Add new alerts

v-zhuravlev · v-zhuravlev · commit 6e52c8a2d012 · 2025-10-22T00:53:57.000+03:00
KafkaUnderMinISRPartitionCount (critical)
KafkaPreferredReplicaImbalance (warning)
diff --git a/kafka-observ-lib/alerts.libsonnet b/kafka-observ-lib/alerts.libsonnet
@@ -104,6 +104,7 @@ local xtd = import 'github.com/jsonnet-libs/xtd/main.libsonnet';
                 this.signals.brokerReplicaManager.offlinePartitions.asRuleExpression(),
               ],
               'for': '5m',
+              keep_firing_for: '5m',
               labels: {
                 severity: 'critical',
               },
@@ -122,6 +123,7 @@ local xtd = import 'github.com/jsonnet-libs/xtd/main.libsonnet';
                 this.signals.brokerReplicaManager.underReplicatedPartitions.asRuleExpression(),
               ],
               'for': '5m',
+              keep_firing_for: '5m',
               labels: {
                 severity: 'critical',
               },
@@ -134,6 +136,86 @@ local xtd = import 'github.com/jsonnet-libs/xtd/main.libsonnet';
                              ],
               },
             },
+            {
+              alert: 'KafkaUnderMinISRPartitionCount',
+              expr: |||
+                sum by (%s) (%s) > 0
+              ||| % [
+                std.join(',', this.config.groupLabels),
+                this.signals.brokerReplicaManager.underMinISRPartitions.asRuleExpression(),
+              ],
+              'for': '2m',
+              keep_firing_for: '5m',
+              labels: {
+                severity: 'critical',
+              },
+              annotations: {
+                summary: 'Kafka partitions below minimum ISR - writes unavailable.',
+                description: |||
+                  Kafka cluster {{ $labels.%s }} has {{ printf "%%.0f" $value }} partitions with fewer in-sync replicas than min.insync.replicas configuration.
+
+                  CRITICAL IMPACT: These partitions are UNAVAILABLE FOR WRITES when producers use acks=all, directly impacting application availability.
+
+                  This configuration prevents data loss by refusing writes when not enough replicas are in-sync, but at the cost of availability.
+
+                  Common causes:
+                  - Broker failures reducing available replicas below threshold
+                  - Network issues preventing replicas from staying in-sync
+                  - Brokers overwhelmed and unable to keep up with replication
+                  - Recent partition reassignment or broker maintenance
+
+                  Immediate actions:
+                  1. Identify affected partitions and their current ISR status
+                  2. Check broker health and availability
+                  3. Review network connectivity between brokers
+                  4. Investigate broker resource utilization (CPU, disk I/O, memory)

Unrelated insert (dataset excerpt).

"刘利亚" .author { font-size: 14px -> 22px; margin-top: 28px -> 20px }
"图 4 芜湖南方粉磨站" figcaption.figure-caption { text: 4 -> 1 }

+                  5. Restart failed brokers or resolve broker issues
+                  6. Monitor ISR recovery as brokers catch up
+
+                  Producers will receive NOT_ENOUGH_REPLICAS errors until ISR count recovers above min.insync.replicas threshold.

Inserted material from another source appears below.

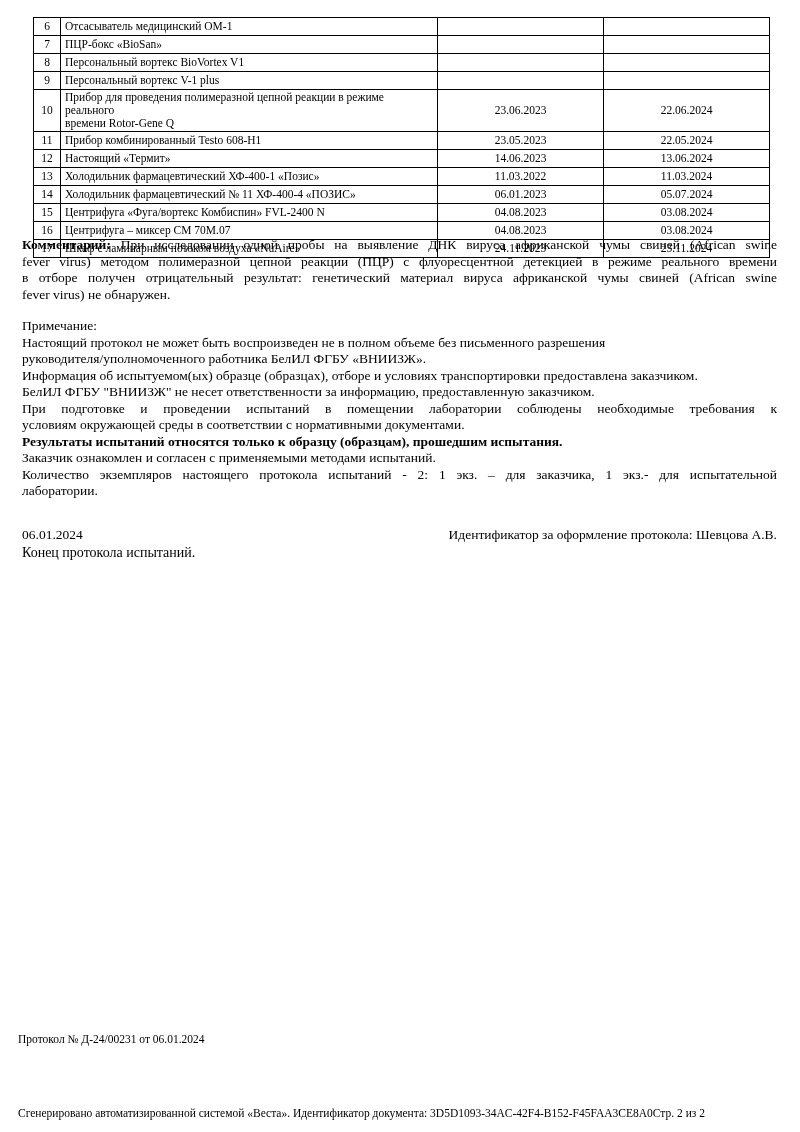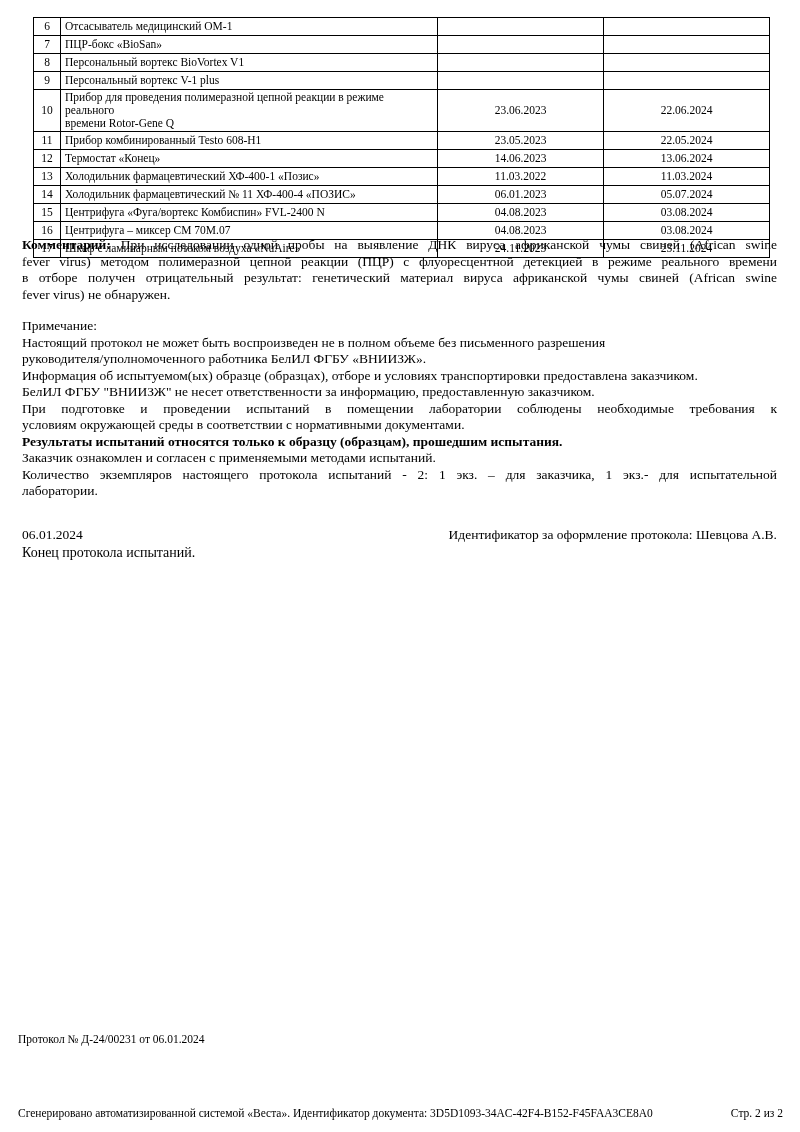"Термостат «Конец»" td.c-name { text: Термостат «Конец -> Настоящий «Термит }
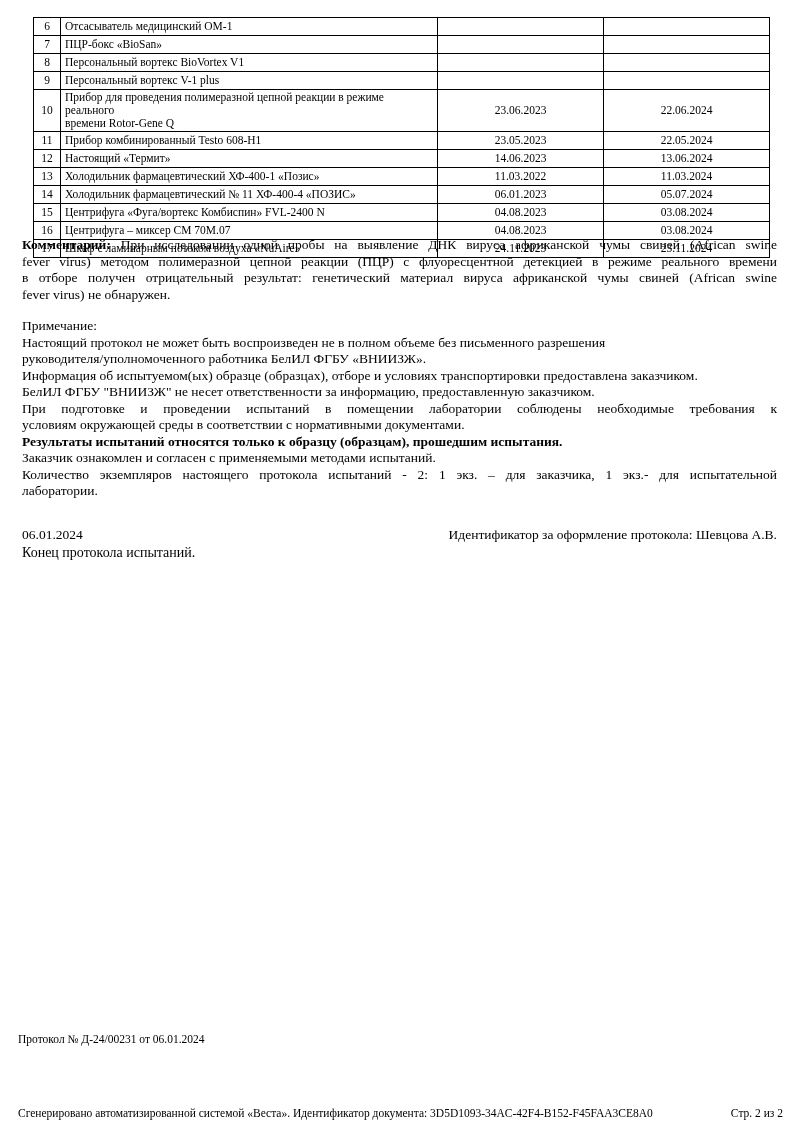"Сгенерировано автоматизированной" #footer-line2 { justify-content: space-between -> none }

+                ||| % groupLabel,
+              },
+            },
+            {
+              alert: 'KafkaPreferredReplicaImbalance',
+              expr: |||
+                sum by (%s) (%s) > 0
+              ||| % [
+                std.join(',', this.config.groupLabels),
+                this.signals.brokerReplicaManager.preferredReplicaImbalance.asRuleExpression(),
+              ],
+              'for': '30m',
+              keep_firing_for: '5m',
+              labels: {
+                severity: 'warning',
+              },
+              annotations: {
+                summary: 'Kafka has preferred replica imbalance.',
+                description: |||
+                  Kafka cluster {{ $labels.%s }} has {{ $value }} partitions where the leader is not the preferred replica.
+
+                  Impact:
+                  Uneven load distribution across brokers can result in some brokers handling significantly more client requests (produce/consume) than others, leading to hotspots, degraded performance, and potential resource exhaustion on overloaded brokers. This prevents optimal cluster utilization and can impact latency and throughput.
+
+                  Common causes:
+                  - Broker restarts or failures causing leadership to shift to non-preferred replicas
+                  - Manual partition reassignments or replica movements
+                  - Recent broker additions to the cluster
+                  - Failed automatic preferred replica election
+                  - Auto leader rebalancing disabled (auto.leader.rebalance.enable=false)
+
+                  Actions:
+                  1. Verify auto.leader.rebalance.enable is set to true in broker configuration
+                  2. Check leader.imbalance.check.interval.seconds (default 300s) configuration
+                  3. Manually trigger preferred replica election using kafka-preferred-replica-election tool
+                  4. Monitor broker resource utilization (CPU, network) for imbalance
+                  5. Review broker logs for leadership election errors
+                  6. Verify all brokers are healthy and reachable
+
+                  If the imbalance persists for extended periods, consider running manual preferred replica election to redistribute leadership and restore balanced load across the cluster.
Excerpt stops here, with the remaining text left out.